そういえば彼女は竹林の向こうに向かっていたところを
私を送るために里に来てくれたんだと思い出す。
「お忙しい中すみませんでした!」
慌ててかしこまった姿勢を取りお礼を言う。
「そんなに忙しくないから大丈夫だよ。あっちに野暮用があるってだけ」
「竹林の向こうのお医者様をご存知なんですか?」
「そこのお姫様かな」
「診療所なのにお姫様もいるんですか?」
好奇心が止まらなくなった。
難しい顔を解いていたその人は成程綺麗な顔をしている。
「お姫様のお友達なんですか?」
「お友達じゃないけど、生きてる実感をするには最適な相手かな」
「生きてる実感?」
「そう」
日々の生活以上の実感の意義がよくわからなかった。
「あなたにはきっと一生必要ないことだから忘れていいわ」
そう言ってもと来た道を戻っていく背中に叫んだ。
「ありがとうございました。あと、生きてる実感のことはよくわからないけど、
生きたい人がいる事だけは私でも知ってます!もし、もしよかったらここの道案内をしていただけませんか?」
私はただ迷いに来たんじゃない、けれどまだ私じゃ出来ない仕事なのだと痛感した今日
貴方に会えたことはきっと偶然じゃないと思いたかった。
その人は振り返ることも手を振ることもしてくれなかった。
その夜私は満月を見つめ血が沸き立つような感覚に襲われた。
母から受け継いだ能力の覚醒と、加減を分からないゆえの暴走で自らの一日の歴史を食べた。

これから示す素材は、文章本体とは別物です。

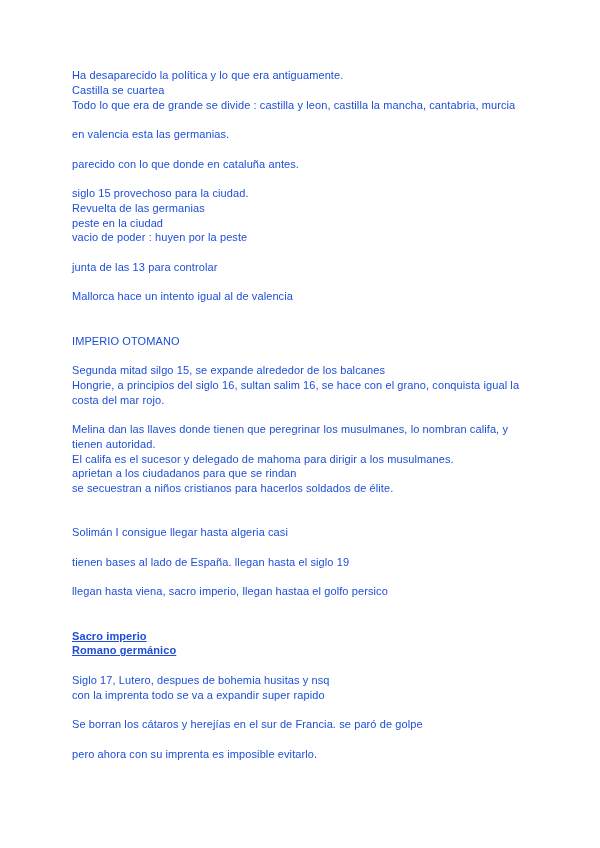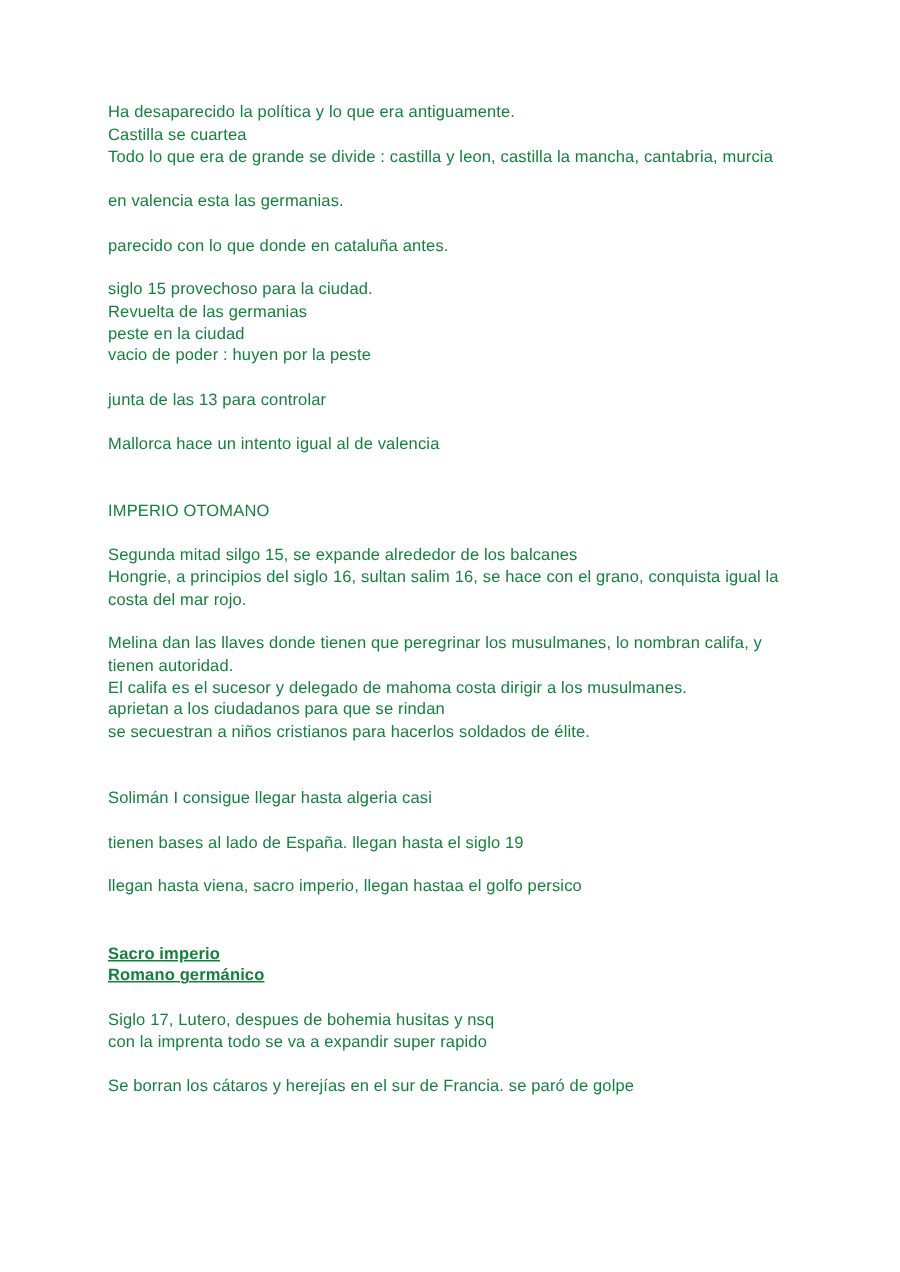"Ha desaparecido la política y" .page { color: #15803d -> #1d4ed8 }
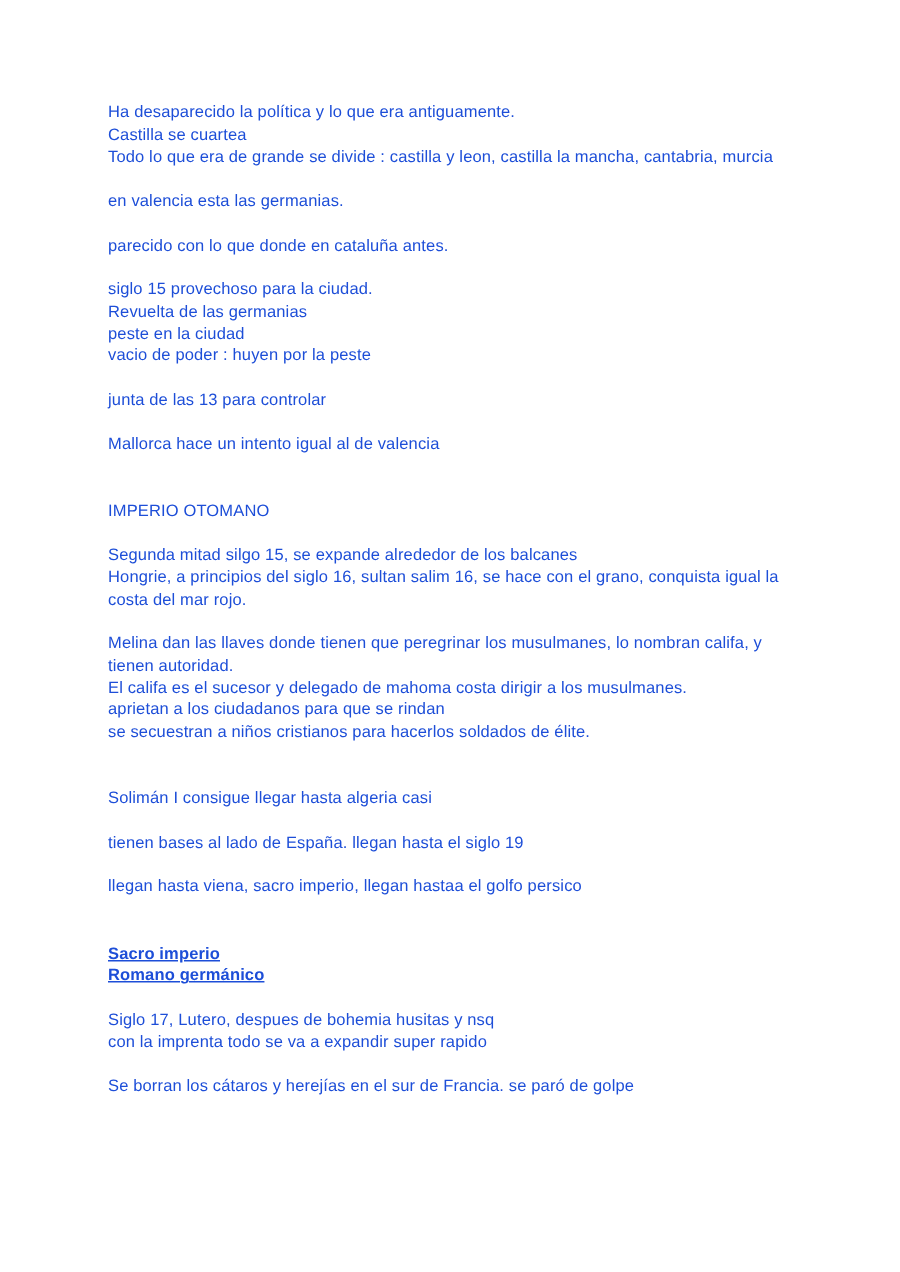"El califa es el sucesor" span { text: costa -> para }
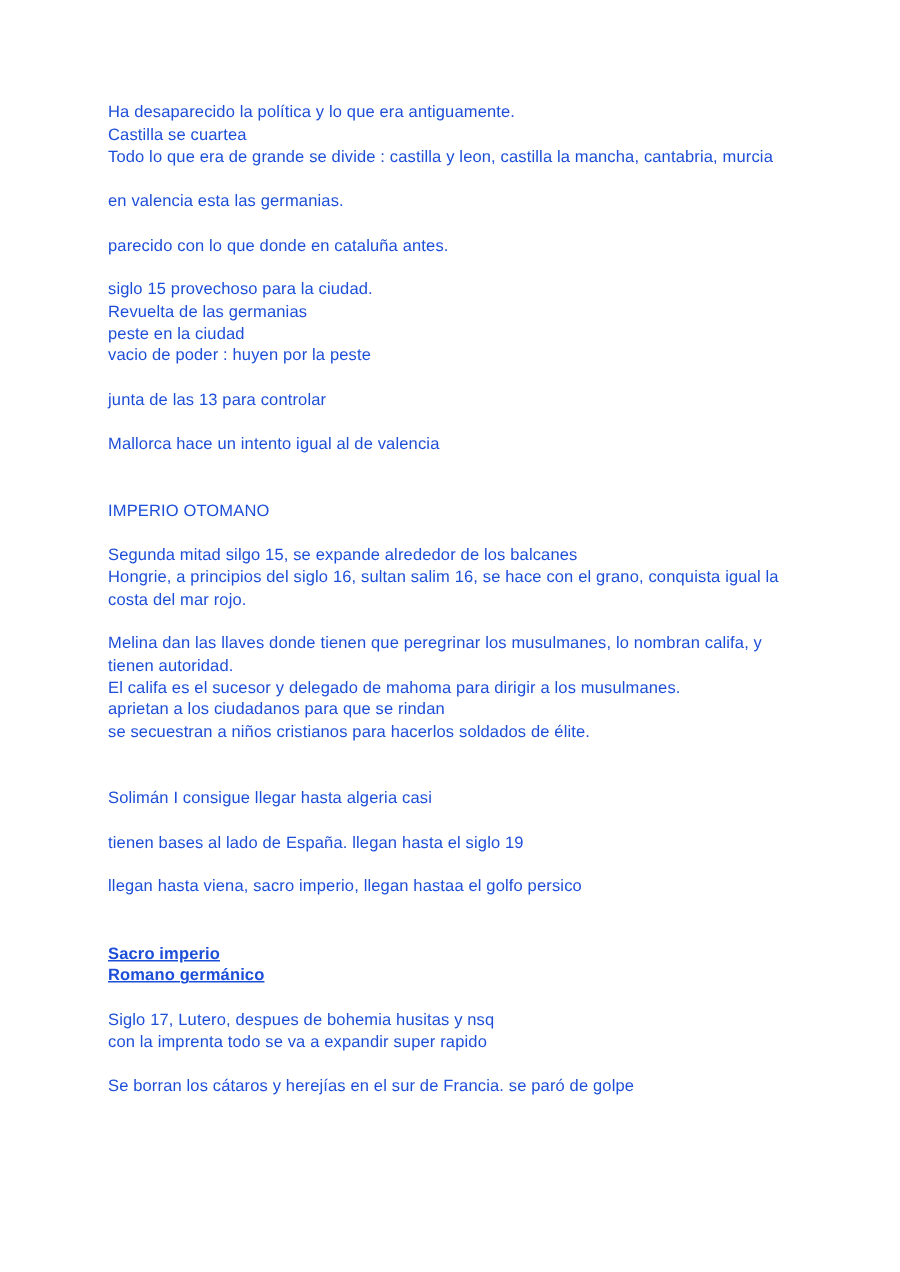"pero ahora con su imprenta" div.line { html: none -> <div><span>pero ahora con su imprenta es imposible evitarlo.</span></div> }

自らの記憶でありながらまるで他人事のようなこの記憶。
食べた歴史を私はたまに反芻する。
私が食べた歴史は私しか知りえないのだとしたら
どんなことも私は覚えていなくてはいけないと思う。
悲惨な歴史は食べ、同じ過ちを繰り返さない様にしてこの里を守る。
思考を覆い尽くすような歴史の中に
たまに現れる赤い炎の様な瞳を揺らす少女と、最期を迎えるらしい獣。
食べた記憶もなければきっと里を守るときには不要な
寂しいその光景を私は今日も夢に見る。
明日は妹紅を寺子屋へ連れて行こう。
「なぁ、妹紅ずっと一緒にいような」
寝ている背中に静かに話しかけた。